Enjoying the reading, a friend pointed me to the first in the series yesterday.

If you want to make your code snippets look prettier on blogger, try out the instructions here.

Christopher M. Park said...

Thanks, Patrick! That really helps make it a lot more legible -- much appreciated!

George Pikoulas said...

Hi this has been a very inspiring post for me partly because I am very new to the whole game development arena and partly because you have lifted all my concerns on using C# in a game in favor of other "faster" languages.

Please keep the posts coming and if you could do one about your game engine , that would be terrific !

Thanks a lot :)

Christopher M. Park said...

Hi George,

Thanks for stopping by, I'm glad this looks to be of interest. I'll have more articles soon, probably one or two per week for a little while.

What sort of things, specifically, are you interested in knowing about the engine I'm using? I'm very willing to talk about that, but it's a huge topic that would need to be broken down in some manner before I could write very useful articles about it. :)

George Pikoulas said...

Well if the articles could empahsize on the design itself and how exactly did you acomplish creating the engine on your own ,how easy or not where the tools of your choice to work with(or not :)) and what made you decide to use those particular tools.

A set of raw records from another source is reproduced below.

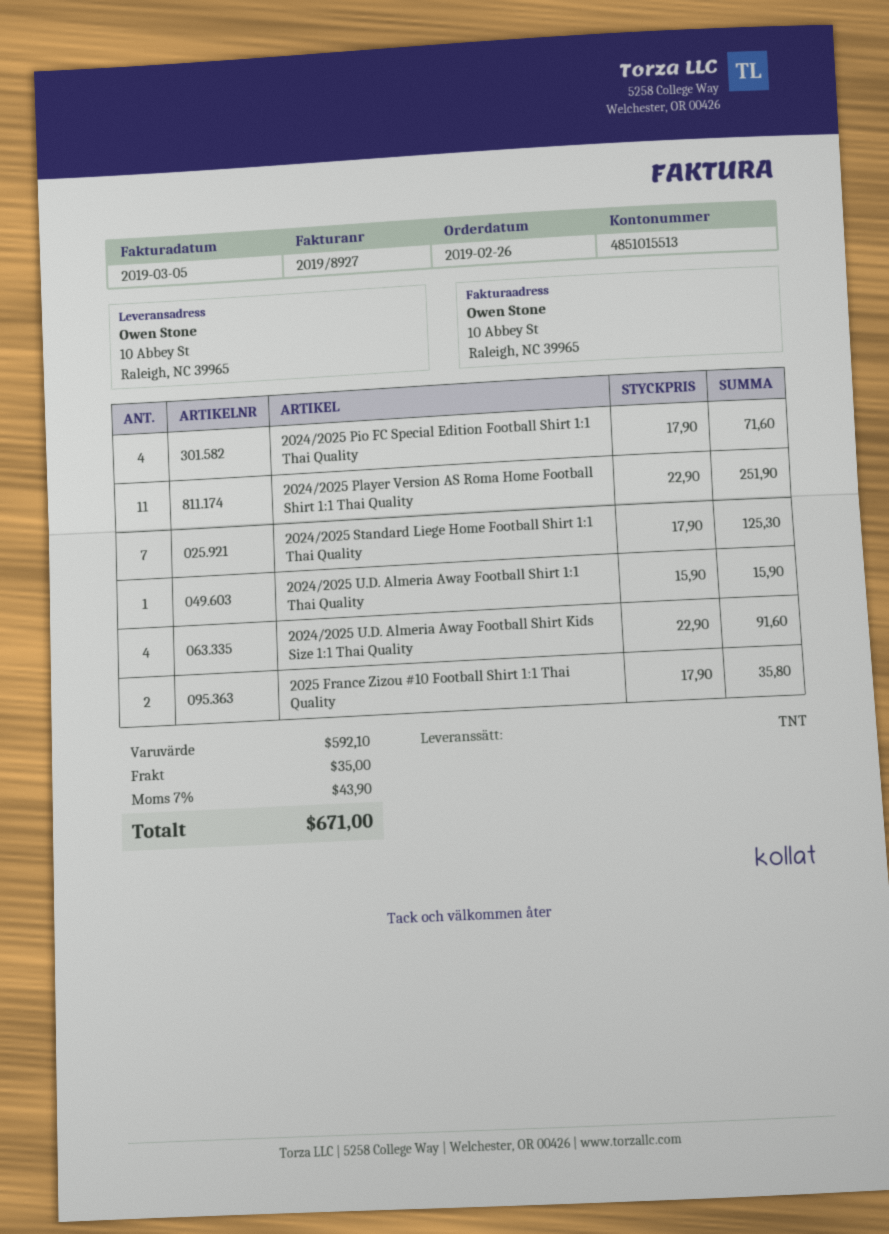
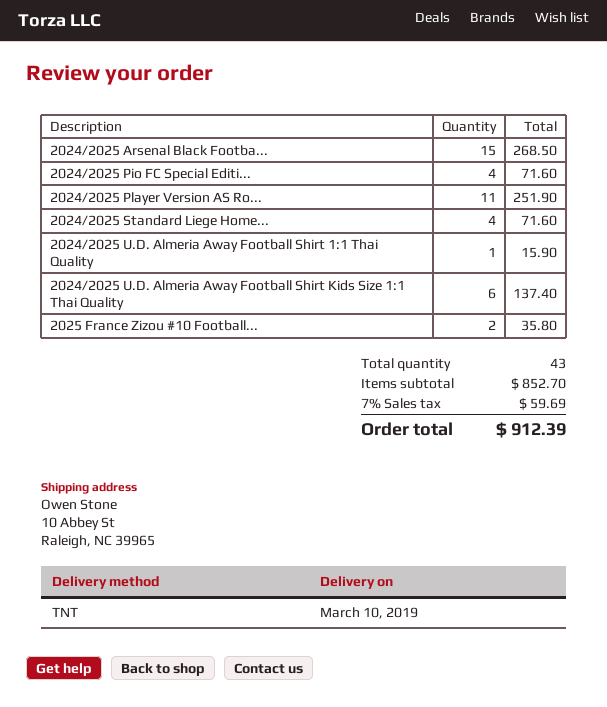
2024/2025 Standard Liege Home Football Shirt 1:1 Thai Quality: 7 for 125.30 -> 4 for 71.60
2024/2025 U.D. Almeria Away Football Shirt Kids Size 1:1 Thai Quality: 4 for 91.60 -> 6 for 137.40
2024/2025 Arsenal Black Footba...: none -> 15 for 268.50
subtotal: 592.10 -> 852.70
shipping: 35.00 -> none
tax: 7% = 43.90 -> 7% = 59.69
total: 671.00 -> 912.39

Thanks again for your posts :)

Greg said...


I found your games via Tom Chick's excellent review of AI War. Then I found your blog and saw you were writing articles about game development and had to subscribe.

I'd love to read more about how you built both Alden Ridge and AI War ... really anything goes. I am currently working on iPhone games as a hobby. I'm slowly learning the basics of TileMaps ... anything you care to write about in that aspect would be great to learn. Or, if you had a list of great game dev articles on the internet that you learned from. Just happy to have another blog to read about game development! Cheers,

Christopher M. Park said...

Hi Greg,

Thanks for stopping by and subscribing! I'll have to write another article soon, that's for sure; sometimes I get so busy that I'm a fairly unreliable blogger when it comes to scheduling, but there are still a lot of things I want to talk about with AI War and Alden Ridge.

I've added a note to visit the topic of sprite/tile based games at some point before too long, I think that's a great topic. I can't recall offhand where I first read about a lot of those sorts of things, a lot of it was so long ago. Some of it came from the Game Programming All In One books back in the early 2000s, I don't know if those are still being updated or not. Hope that helps!

chuck said...

Great series. We use LINQ heavily in our financial data minining, comparison and normalization operation.

We use dynamically generated LINQ queries by using expression trees and the techniques outlined here

This comment relates closely to the question about changing sortation in response to conditions.